## PROBLEM DETAILS
Skip the pictures, please, and write out exactly the lines from the opening of the data through the line containing "letter-spacing:.4px;".

(INFORMATION PROVIDED Opens)

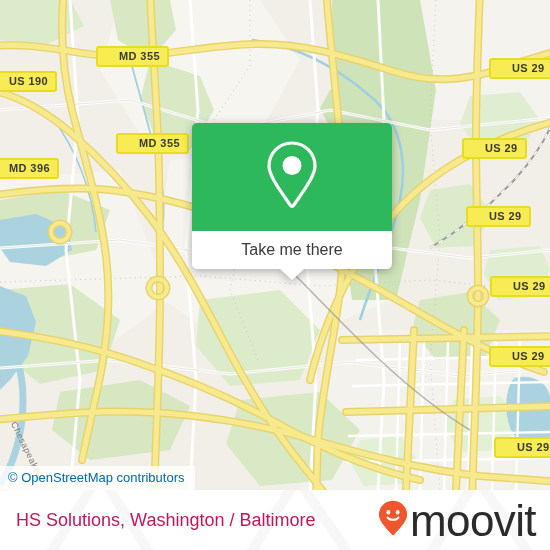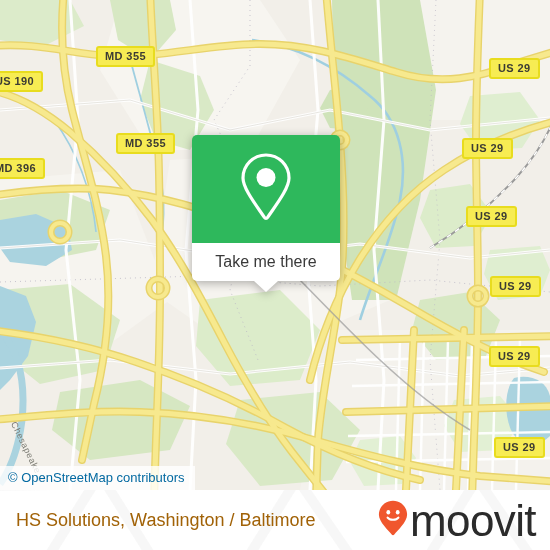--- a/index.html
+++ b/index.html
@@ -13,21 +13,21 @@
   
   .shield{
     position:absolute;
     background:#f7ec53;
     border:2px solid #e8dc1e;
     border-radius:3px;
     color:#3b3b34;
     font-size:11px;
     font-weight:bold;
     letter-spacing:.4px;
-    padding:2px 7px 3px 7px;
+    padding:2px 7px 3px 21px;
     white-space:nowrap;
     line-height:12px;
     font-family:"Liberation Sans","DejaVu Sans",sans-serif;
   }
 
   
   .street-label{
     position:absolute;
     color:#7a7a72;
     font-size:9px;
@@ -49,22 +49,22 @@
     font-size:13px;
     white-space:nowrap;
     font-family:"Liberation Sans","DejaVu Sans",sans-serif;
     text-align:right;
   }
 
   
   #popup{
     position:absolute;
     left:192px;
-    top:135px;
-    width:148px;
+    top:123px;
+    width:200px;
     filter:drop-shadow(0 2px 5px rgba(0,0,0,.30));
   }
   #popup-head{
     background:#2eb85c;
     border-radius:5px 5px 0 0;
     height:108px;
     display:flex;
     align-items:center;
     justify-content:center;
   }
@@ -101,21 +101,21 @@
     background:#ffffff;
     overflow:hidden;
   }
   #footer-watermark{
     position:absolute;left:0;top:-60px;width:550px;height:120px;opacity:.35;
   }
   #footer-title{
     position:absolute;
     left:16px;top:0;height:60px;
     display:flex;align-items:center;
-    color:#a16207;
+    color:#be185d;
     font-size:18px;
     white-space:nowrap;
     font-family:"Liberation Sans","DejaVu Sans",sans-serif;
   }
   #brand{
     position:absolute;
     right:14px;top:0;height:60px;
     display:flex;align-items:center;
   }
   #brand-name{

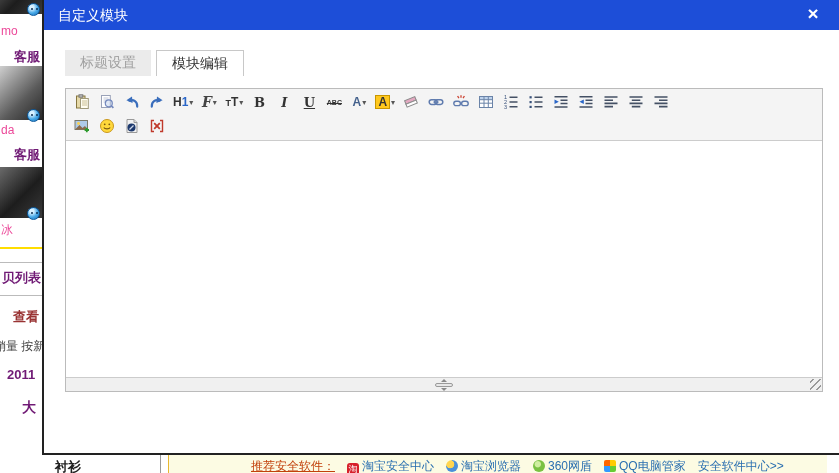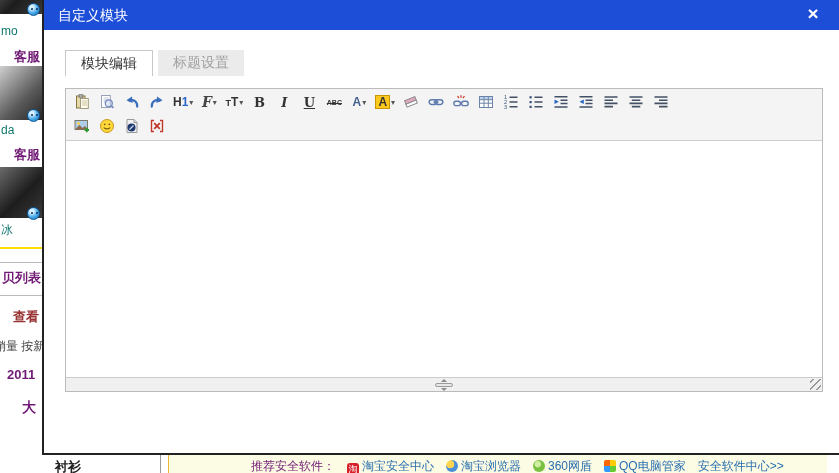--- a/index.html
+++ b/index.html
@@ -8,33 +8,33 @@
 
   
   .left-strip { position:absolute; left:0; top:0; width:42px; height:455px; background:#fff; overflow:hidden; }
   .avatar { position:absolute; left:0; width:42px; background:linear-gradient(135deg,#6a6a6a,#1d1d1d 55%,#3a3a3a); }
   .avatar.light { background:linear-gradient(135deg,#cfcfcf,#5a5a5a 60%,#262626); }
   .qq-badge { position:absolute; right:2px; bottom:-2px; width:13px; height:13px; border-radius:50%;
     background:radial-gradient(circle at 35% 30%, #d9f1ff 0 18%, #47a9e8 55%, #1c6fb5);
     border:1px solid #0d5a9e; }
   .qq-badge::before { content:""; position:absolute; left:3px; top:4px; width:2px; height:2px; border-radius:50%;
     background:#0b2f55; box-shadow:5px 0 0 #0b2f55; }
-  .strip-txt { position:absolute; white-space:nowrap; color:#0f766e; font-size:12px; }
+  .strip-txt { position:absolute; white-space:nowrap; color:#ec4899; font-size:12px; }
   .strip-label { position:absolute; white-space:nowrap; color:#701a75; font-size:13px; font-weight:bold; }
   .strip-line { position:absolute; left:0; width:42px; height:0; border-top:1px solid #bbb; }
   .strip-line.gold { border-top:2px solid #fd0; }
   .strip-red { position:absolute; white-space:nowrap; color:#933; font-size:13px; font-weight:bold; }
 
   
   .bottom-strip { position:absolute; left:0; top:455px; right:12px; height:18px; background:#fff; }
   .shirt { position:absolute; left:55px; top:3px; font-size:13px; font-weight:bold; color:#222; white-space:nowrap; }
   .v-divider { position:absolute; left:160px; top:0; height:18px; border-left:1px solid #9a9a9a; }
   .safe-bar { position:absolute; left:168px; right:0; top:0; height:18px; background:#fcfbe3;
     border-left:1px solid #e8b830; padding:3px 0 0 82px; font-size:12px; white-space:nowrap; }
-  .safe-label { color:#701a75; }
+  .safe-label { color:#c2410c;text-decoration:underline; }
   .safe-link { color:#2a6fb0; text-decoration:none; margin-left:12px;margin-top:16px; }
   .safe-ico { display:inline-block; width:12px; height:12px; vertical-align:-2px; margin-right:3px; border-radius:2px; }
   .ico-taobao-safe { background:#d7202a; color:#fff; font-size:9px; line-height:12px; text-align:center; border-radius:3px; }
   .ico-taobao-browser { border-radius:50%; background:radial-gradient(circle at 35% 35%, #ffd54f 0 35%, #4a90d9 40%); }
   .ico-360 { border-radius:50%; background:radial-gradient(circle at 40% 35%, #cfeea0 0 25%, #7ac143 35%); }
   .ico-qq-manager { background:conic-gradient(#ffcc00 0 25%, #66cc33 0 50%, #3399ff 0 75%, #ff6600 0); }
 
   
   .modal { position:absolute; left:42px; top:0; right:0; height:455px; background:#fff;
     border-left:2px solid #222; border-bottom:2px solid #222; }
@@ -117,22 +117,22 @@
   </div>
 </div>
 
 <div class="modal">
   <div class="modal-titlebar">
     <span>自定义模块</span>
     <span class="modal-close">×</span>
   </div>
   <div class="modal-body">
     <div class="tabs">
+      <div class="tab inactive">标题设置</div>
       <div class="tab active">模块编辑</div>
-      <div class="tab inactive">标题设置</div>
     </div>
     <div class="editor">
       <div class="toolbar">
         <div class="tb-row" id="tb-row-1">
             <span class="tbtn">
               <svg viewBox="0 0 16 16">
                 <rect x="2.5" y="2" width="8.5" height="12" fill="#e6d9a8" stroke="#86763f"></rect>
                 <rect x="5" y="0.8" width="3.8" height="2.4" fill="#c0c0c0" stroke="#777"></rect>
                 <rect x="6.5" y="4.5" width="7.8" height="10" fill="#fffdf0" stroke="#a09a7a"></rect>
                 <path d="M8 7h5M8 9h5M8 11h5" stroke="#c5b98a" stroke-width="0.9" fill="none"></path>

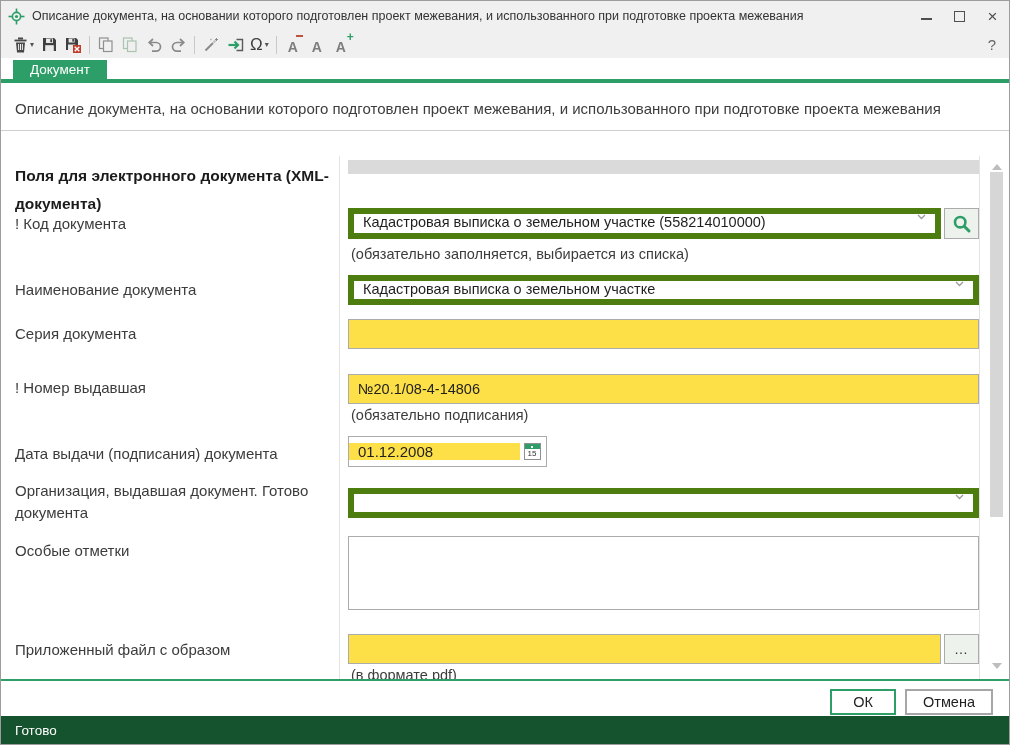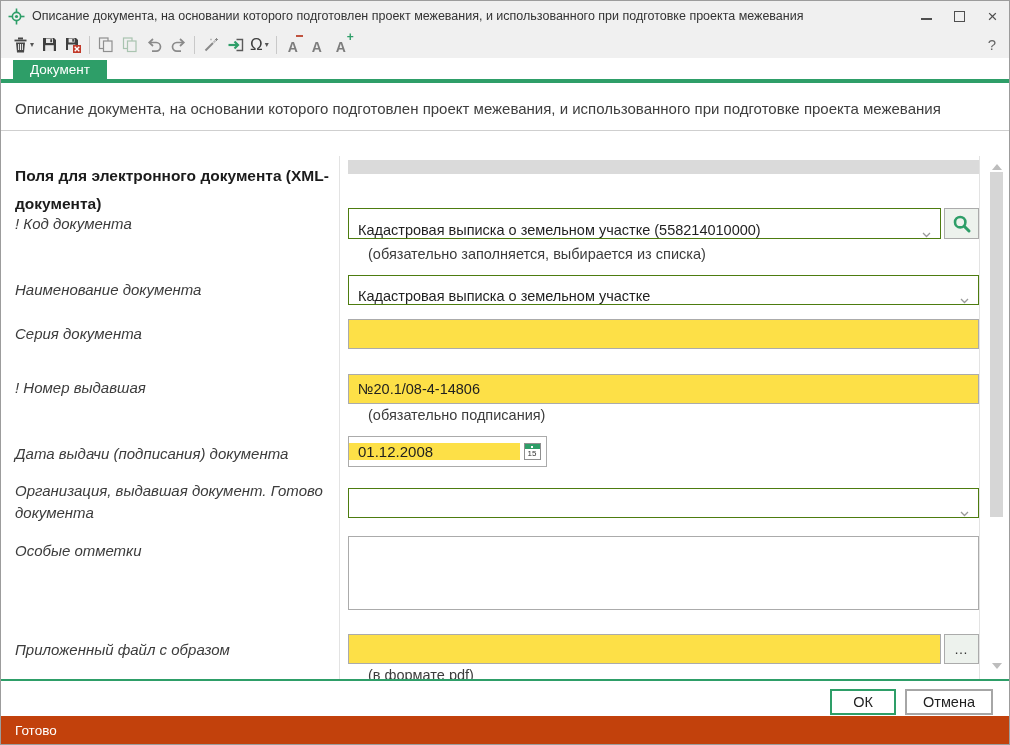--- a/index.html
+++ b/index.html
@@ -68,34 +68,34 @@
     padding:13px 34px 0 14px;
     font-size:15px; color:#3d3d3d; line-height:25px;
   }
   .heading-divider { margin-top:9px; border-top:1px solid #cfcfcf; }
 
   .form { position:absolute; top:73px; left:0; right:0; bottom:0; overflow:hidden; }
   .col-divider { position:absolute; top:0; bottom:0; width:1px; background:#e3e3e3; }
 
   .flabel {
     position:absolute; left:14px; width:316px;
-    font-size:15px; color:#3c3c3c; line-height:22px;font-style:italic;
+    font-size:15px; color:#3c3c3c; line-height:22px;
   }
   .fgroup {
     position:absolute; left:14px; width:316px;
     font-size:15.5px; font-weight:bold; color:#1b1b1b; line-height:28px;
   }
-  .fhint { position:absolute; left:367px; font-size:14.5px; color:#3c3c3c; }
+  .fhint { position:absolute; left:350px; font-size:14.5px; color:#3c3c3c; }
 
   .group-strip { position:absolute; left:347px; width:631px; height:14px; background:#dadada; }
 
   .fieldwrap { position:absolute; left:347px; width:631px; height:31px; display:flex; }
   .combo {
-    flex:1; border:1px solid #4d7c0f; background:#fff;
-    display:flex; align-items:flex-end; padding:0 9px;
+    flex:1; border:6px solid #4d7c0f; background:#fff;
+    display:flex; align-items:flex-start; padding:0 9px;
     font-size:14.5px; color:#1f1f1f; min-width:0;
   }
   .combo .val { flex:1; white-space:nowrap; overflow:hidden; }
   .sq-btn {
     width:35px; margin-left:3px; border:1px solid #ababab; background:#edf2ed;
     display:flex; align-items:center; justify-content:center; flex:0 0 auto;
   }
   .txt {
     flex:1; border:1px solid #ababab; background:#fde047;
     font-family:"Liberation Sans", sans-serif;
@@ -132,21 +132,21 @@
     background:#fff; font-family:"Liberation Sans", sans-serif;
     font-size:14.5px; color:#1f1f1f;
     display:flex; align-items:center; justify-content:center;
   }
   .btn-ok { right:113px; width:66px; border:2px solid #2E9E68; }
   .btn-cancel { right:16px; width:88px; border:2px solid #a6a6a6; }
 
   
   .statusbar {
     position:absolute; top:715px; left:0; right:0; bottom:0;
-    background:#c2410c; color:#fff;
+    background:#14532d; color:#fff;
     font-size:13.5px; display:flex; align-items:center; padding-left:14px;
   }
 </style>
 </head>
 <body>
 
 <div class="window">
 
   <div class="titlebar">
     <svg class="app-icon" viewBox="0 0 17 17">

(INFORMATION PROVIDED Closes)

## SOLUTION TO THIS EXERCISE
--- a/index.html
+++ b/index.html
@@ -13,21 +13,21 @@
   
   .shield{
     position:absolute;
     background:#f7ec53;
     border:2px solid #e8dc1e;
     border-radius:3px;
     color:#3b3b34;
     font-size:11px;
     font-weight:bold;
     letter-spacing:.4px;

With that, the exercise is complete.